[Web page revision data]
:::

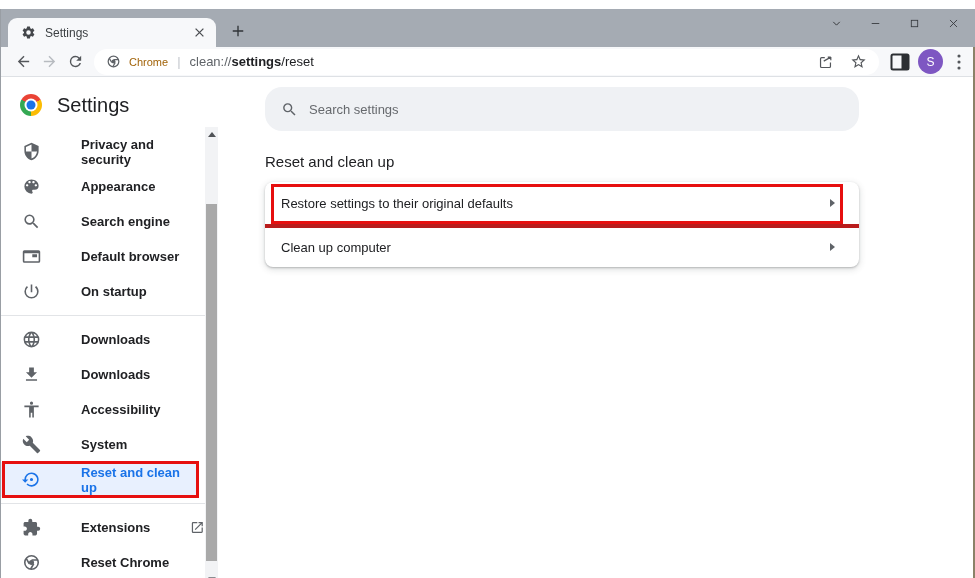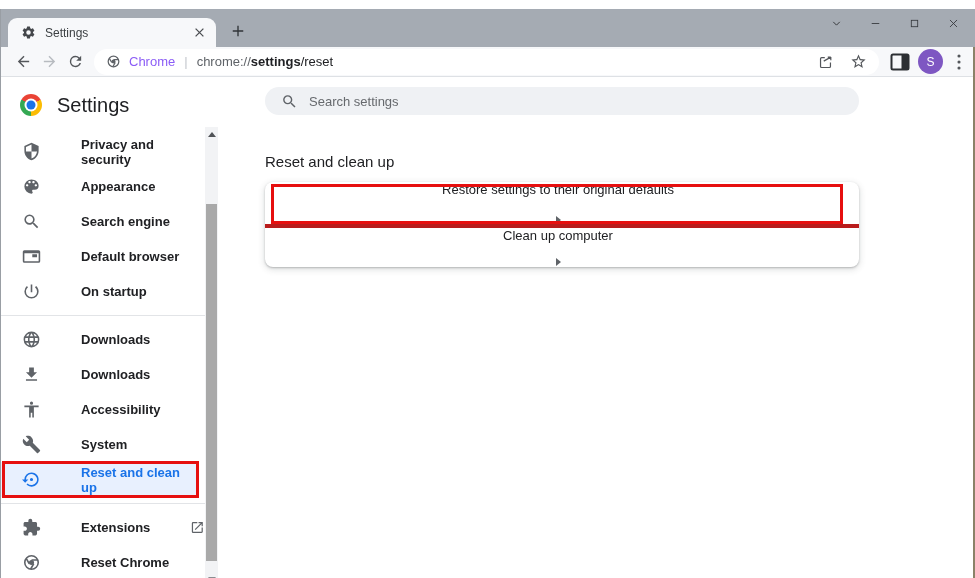"Chrome" .site-label { color: #8b5cf6 -> #a16207; font-size: 13px -> 11px }
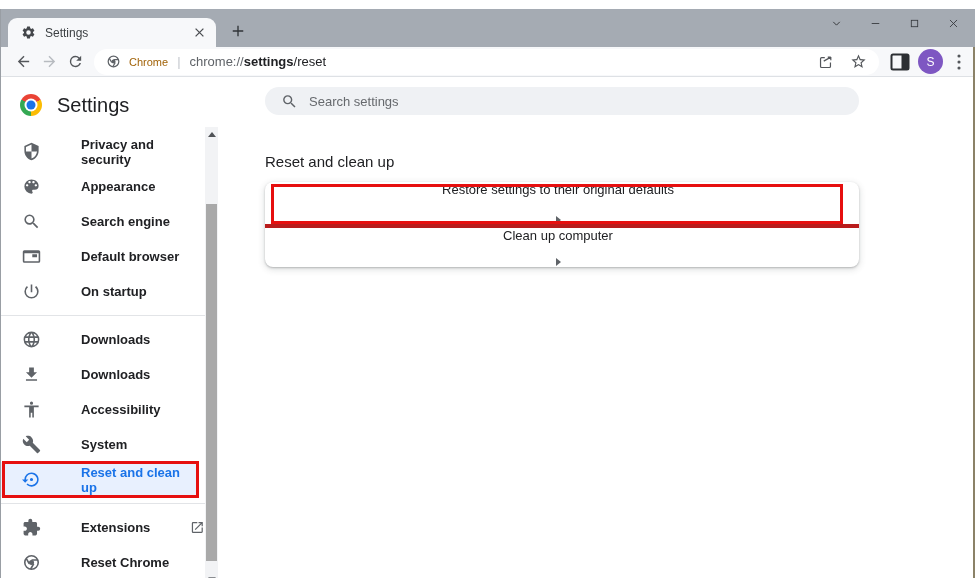"chrome://" span.scheme { text: chrome:// -> clean:// }
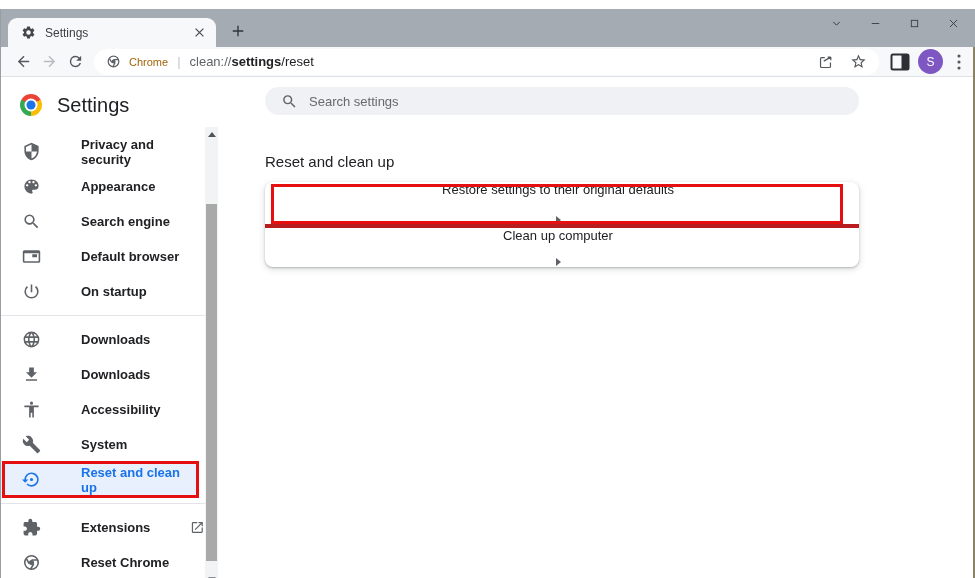"Search settings" .search-wrap { height: 28px -> 44px }
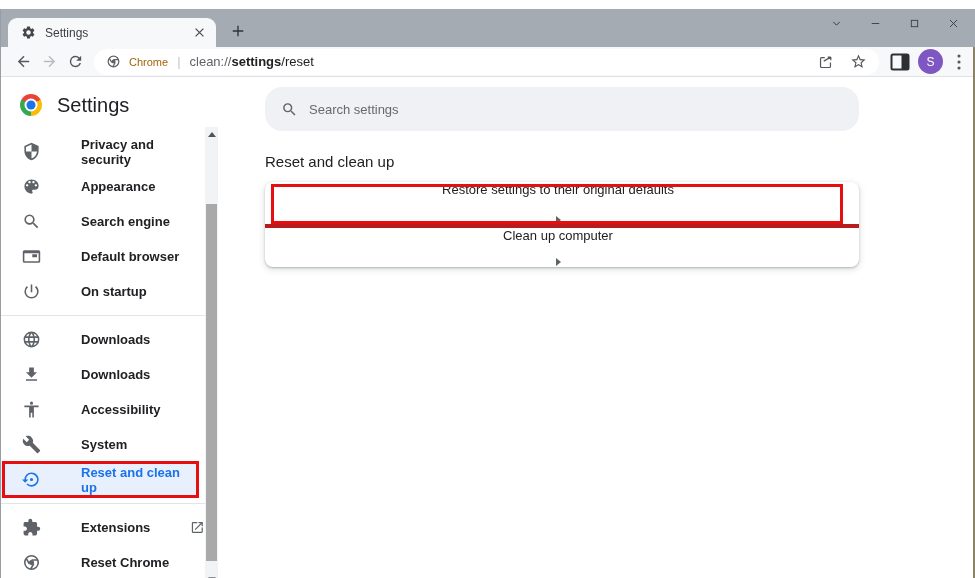"Restore settings to their original" .card-row { flex-direction: column -> none }
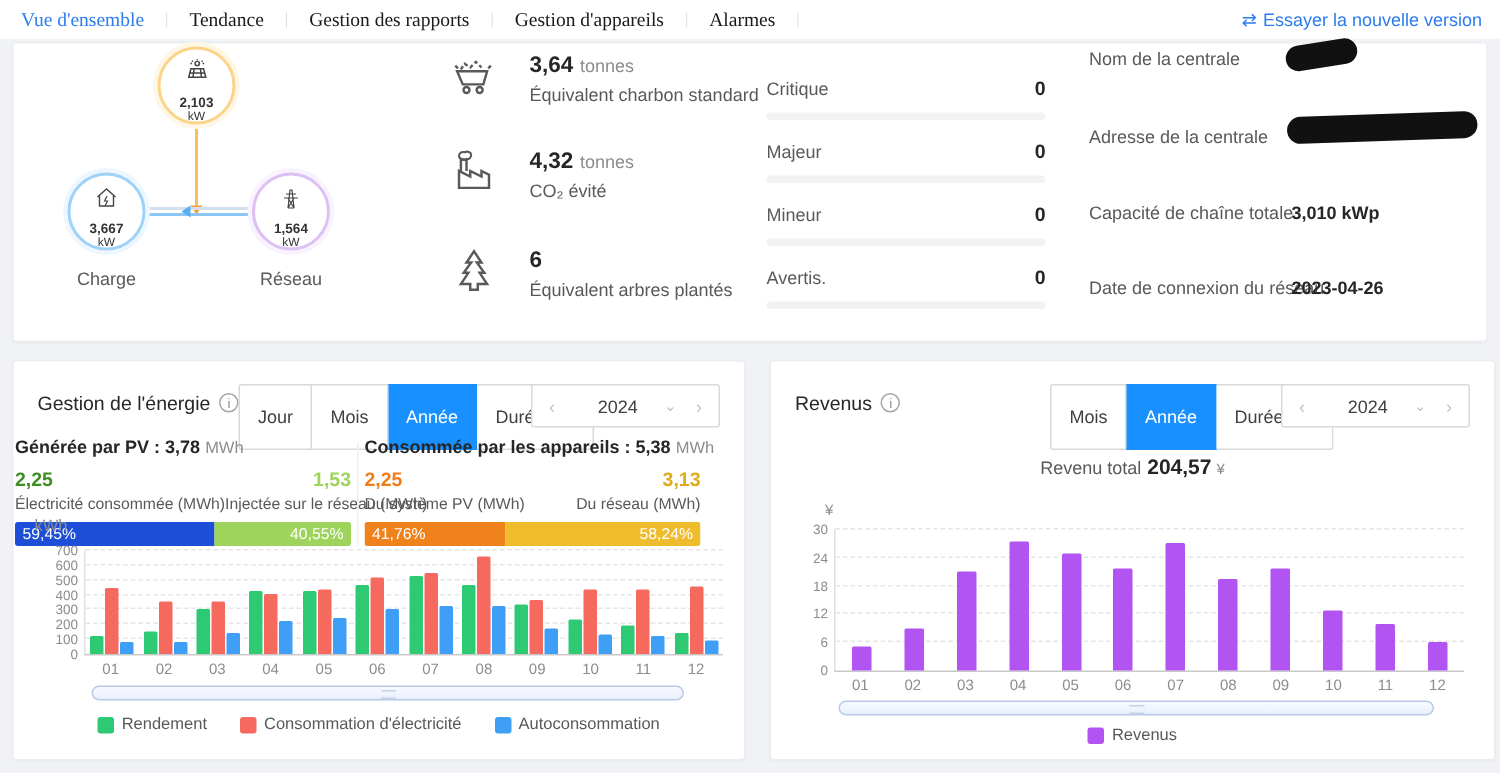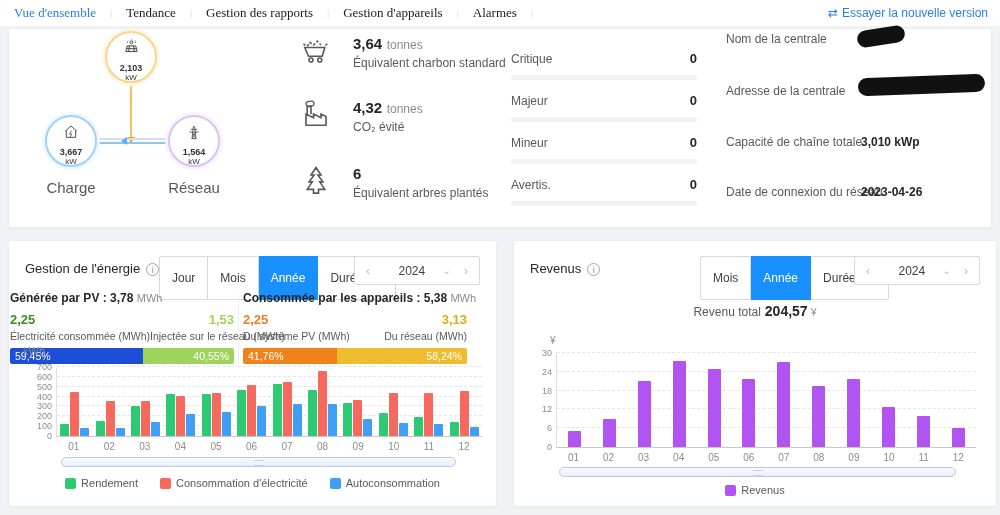"Charge" .node-label { font-size: 15px -> 12px }
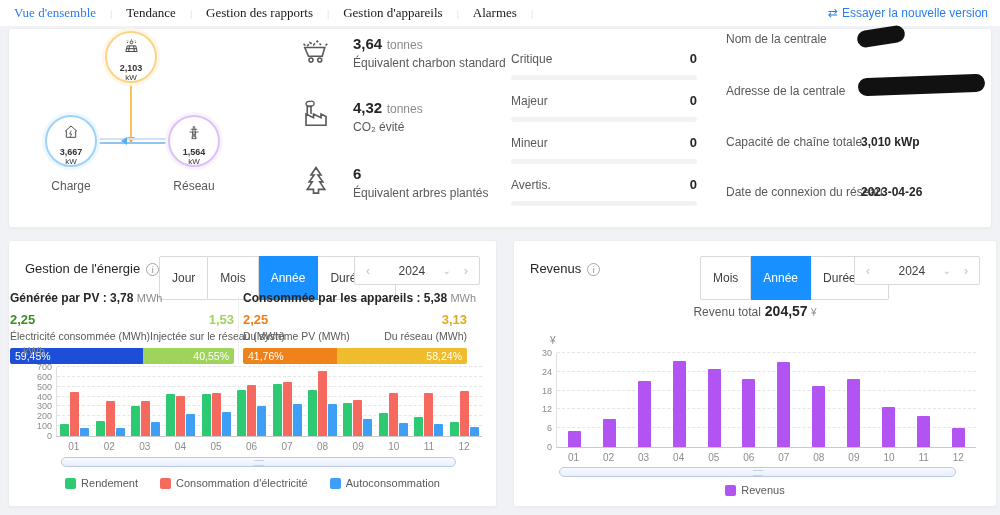"Gestion de l'énergie" .panel-title { align-items: flex-end -> center }
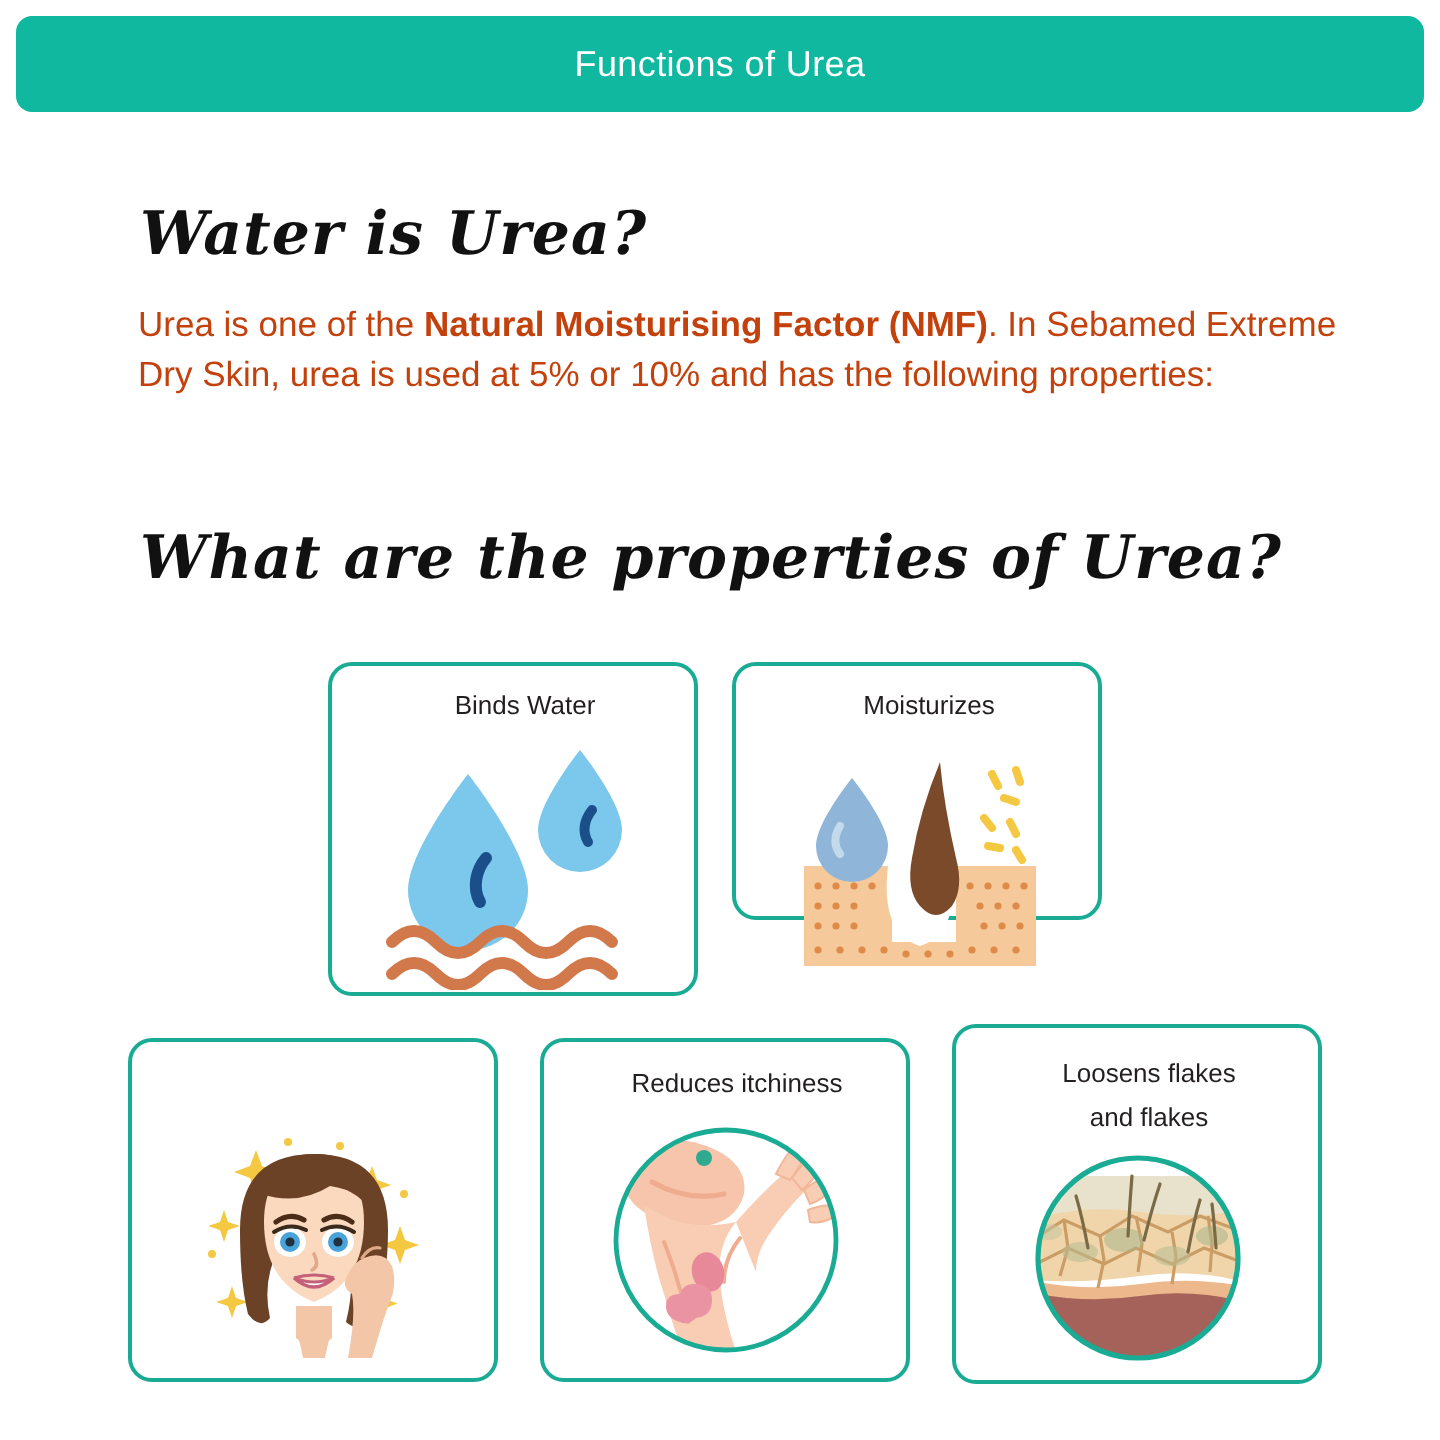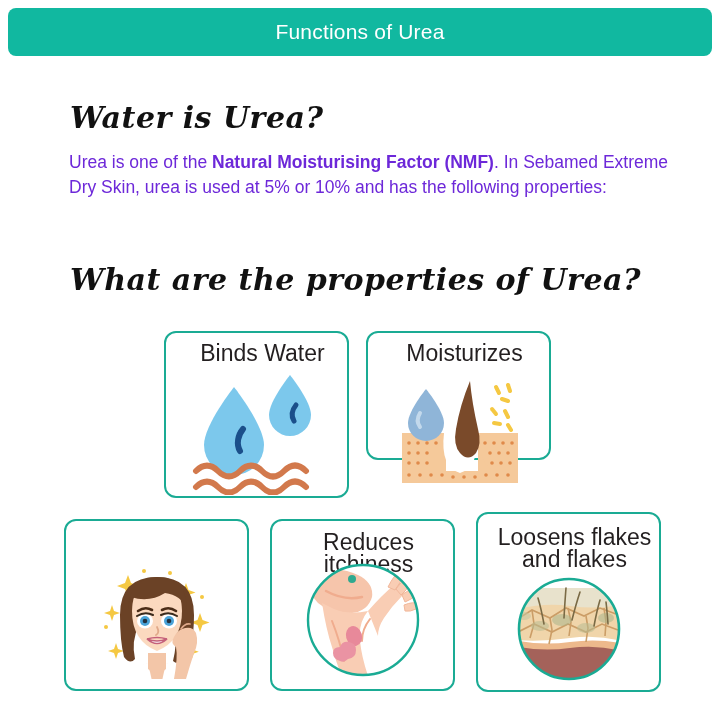"Functions of Urea" #header-title { font-size: 21px -> 18px }
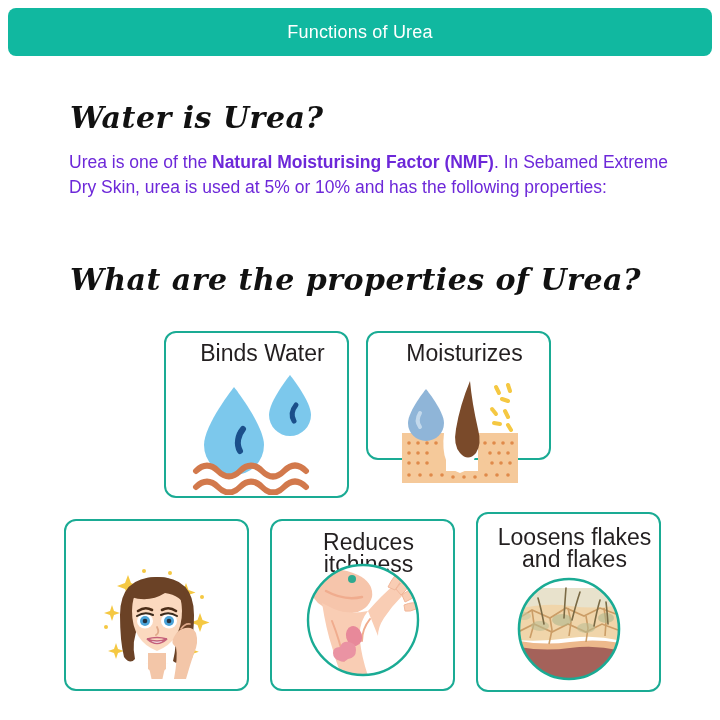"Urea is one of the" #intro-paragraph { color: #6d28d9 -> #c2410c }
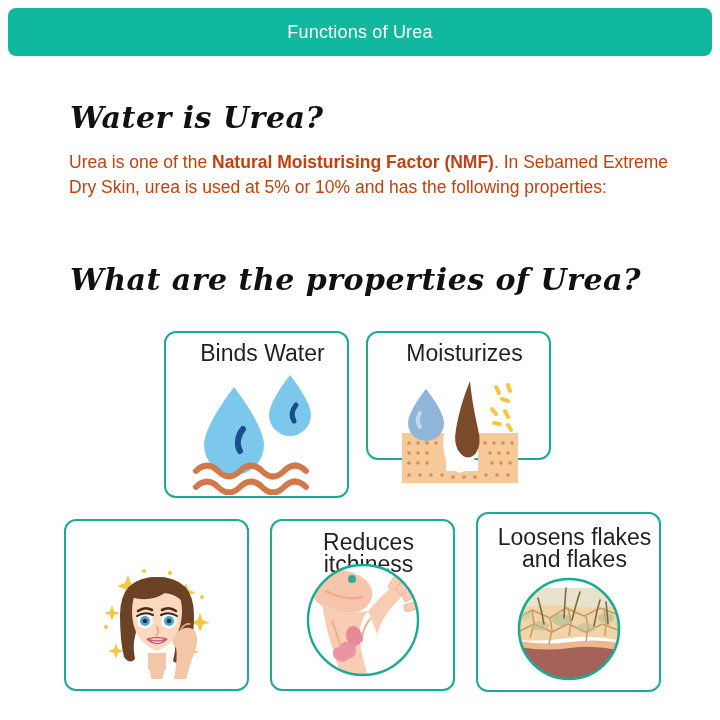"Binds Water" .card-label { font-size: 23px -> 13px }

:::

Task objective:
What is needed is a word-for-word repeat of every line from the line with "font-size: 21px ->" to the end of the entries above; leave out the pictures.

Exercise result:
"Functions of Urea" #header-title { font-size: 21px -> 18px }
"Urea is one of the" #intro-paragraph { color: #6d28d9 -> #c2410c }
"Binds Water" .card-label { font-size: 23px -> 13px }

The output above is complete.